Marijuana Re-Legalization: Its Effects on Teens

James W. Harris Comments

(From the Activist Ammunition section in Volume 20, No. 2 of the Liberator Online. Subscribe here!)

One of the most often-heard arguments against marijuana re-legalization is fear it will encourage marijuana use by teens.

Marijuana Use By Colorado TeenagersHowever, reports Paul Armentano, Deputy Director of NORML (National Organization for the Reform of Marijuana Laws), several recent significant studies indicate that hasn’t been the case thus far. Studies indicate no connection between legalization of medical marijuana and teen use. Studies also find a recent decrease in teen use nationwide — including Colorado, which legalized marijuana in 2012.

Finally, a new article in Rolling Stone makes the controversial argument that decriminalization in California has brought enormous benefits to teens and to the state as a whole, by removing teen offenders from the criminal justice system.

Armentano first points to the University of Michigan’s highly regarded Monitoring the Future study, which tracks trends in substance use among students in 8th, 10th and 12th grades. Each year the national study, now in its 40th year, surveys 40,000 to 50,000 students in about 400 secondary schools throughout the United States.

This year Monitoring the Future found that marijuana use among teens declined slightly in 2014, with use in the prior 12 months declining from 26 percent to 24 percent. This small but significant decline follows five years of increasing use.

Armentano also reports on Colorado, which re-legalized marijuana in 2012: “Separate data published earlier this year by the Colorado Department of Public Health & Environment similarly found that fewer high-school students are consuming cannabis, despite voters’ decision in 2012 to legalize the possession, production, and sale of the plant to adults.

“According to the survey, the percentage of Colorado high schoolers reporting having consumed marijuana within the past 30 days fell from 22 percent in 2011 to 20 percent in 2013. High school students’ lifetime use of cannabis declined from 39 percent to 37 percent during the same two years.”

(For an excellent analysis of this report, see “Despite Legalization, Colorado Teenagers Stubbornly Refuse to Smoke More Pot” by Jacob Sullum of Reason magazine.)

What about states that legalized marijuana for medical use? Armentano reports on a July 2014 paper by the nonpartisan National Bureau of Economic Research that examined federal data on youth marijuana use and treatment episodes for the years 1993 to 2011 — a time period when 16 states authorized medical cannabis use.

The study concluded: “Our results are not consistent with the hypothesis that the legalization of medical marijuana caused an increase in the use of marijuana among high school students.”

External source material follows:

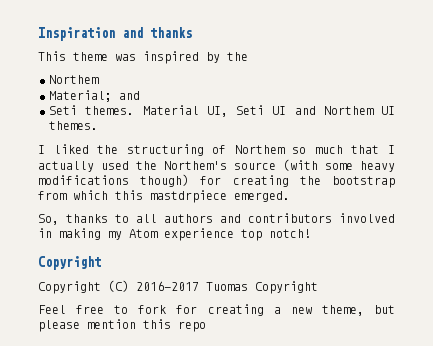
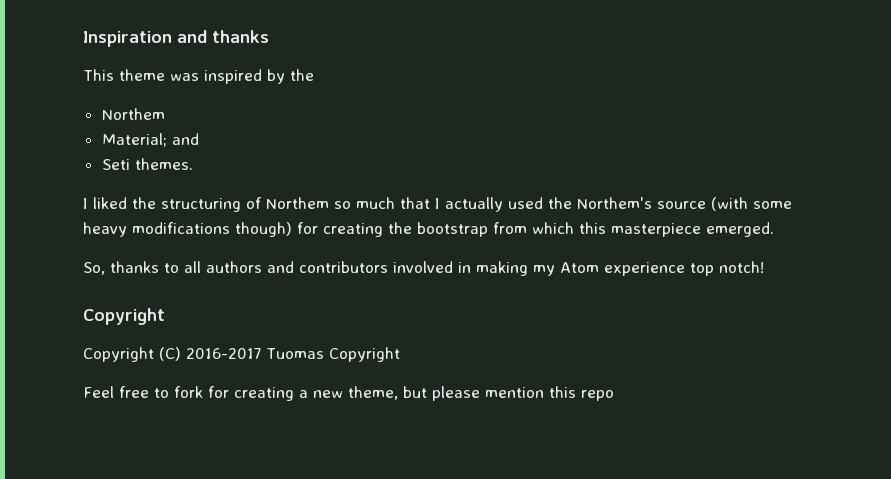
[142,105,395,117] [49,121,98,130] Material UI, Seti UI and Northem UI themes. -> (193, 164) none
[150,190,227,203] mastdrpiece -> [611,223,701,237] masterpiece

As Jacob Sullum of Reason points out, these studies are consistent with earlier data from the Center for Disease Control’s Youth Risk Behavior Surveys from 1993 through 2011, which show little evidence of any connection between legalizing marijuana for medical use and the use of marijuana by high school students.

“Study: Legalizing medical marijuana has not increased teen pot use” was a headline in the April 24, 2014 Washington Post. According to the article: “the first comprehensive study of teen drug use in the states where marijuana is available for medical uses shows that [increased teen use] just hasn’t happened.”

The Washington Post was reporting on a study in the Journal of Adolescent Health. The authors of the study conclude: “Our study suggests that — at least thus far — the legalization of marijuana for medical purposes has not increased adolescent marijuana use, a finding supported by a growing body of literature.”

Decriminalization has also had major benefits for youth in California, reports Rolling Stone magazine in an article entitled “The War on Drugs Is Burning Out” by Tim Dickinson, January 8, 2015.

In late 2010 California decriminalized the possession of small amounts of marijuana. Possession of up to an ounce of marijuana became an infraction, like a parking ticket, with a maximum $100 fine.

Importantly, notes Rolling Stone, the law applied to users of any age — not just those 21 and over.

The result?

“The impact of this tweak has been remarkable,” Rolling Stone says.

“By removing low-level youth pot offenses from the criminal-justice system, overall youth crime has plummeted by nearly 30 percent in California — to levels not seen since the Eisenhower administration.

“And decriminalization didn’t lead to any of the harms foretold by prohibitionists. Quite the opposite: Since the law passed in 2010, the rate of both high school dropouts and youth drug overdoses are down by 20 percent, according to a new research report from the Center on Juvenile and Criminal Justice. Non-marijuana drug arrests for California youth, meanwhile, are also down 23 percent — fully debunking the gateway theory.

“Decriminalization in California, the report [from the Center on Juvenile and Criminal Justice] concludes, has reduced the harms of prohibition for thousands of California teens. ‘Fewer young people, its authors write, ‘are suffering the damages and costs of criminal arrest, prosecution, incarceration, fines, loss of federal aid and other punishments.'”

The authors also point out that perhaps the most important result of decimalization is that it gives police “one less pretext to disrupt the lives” of young blacks.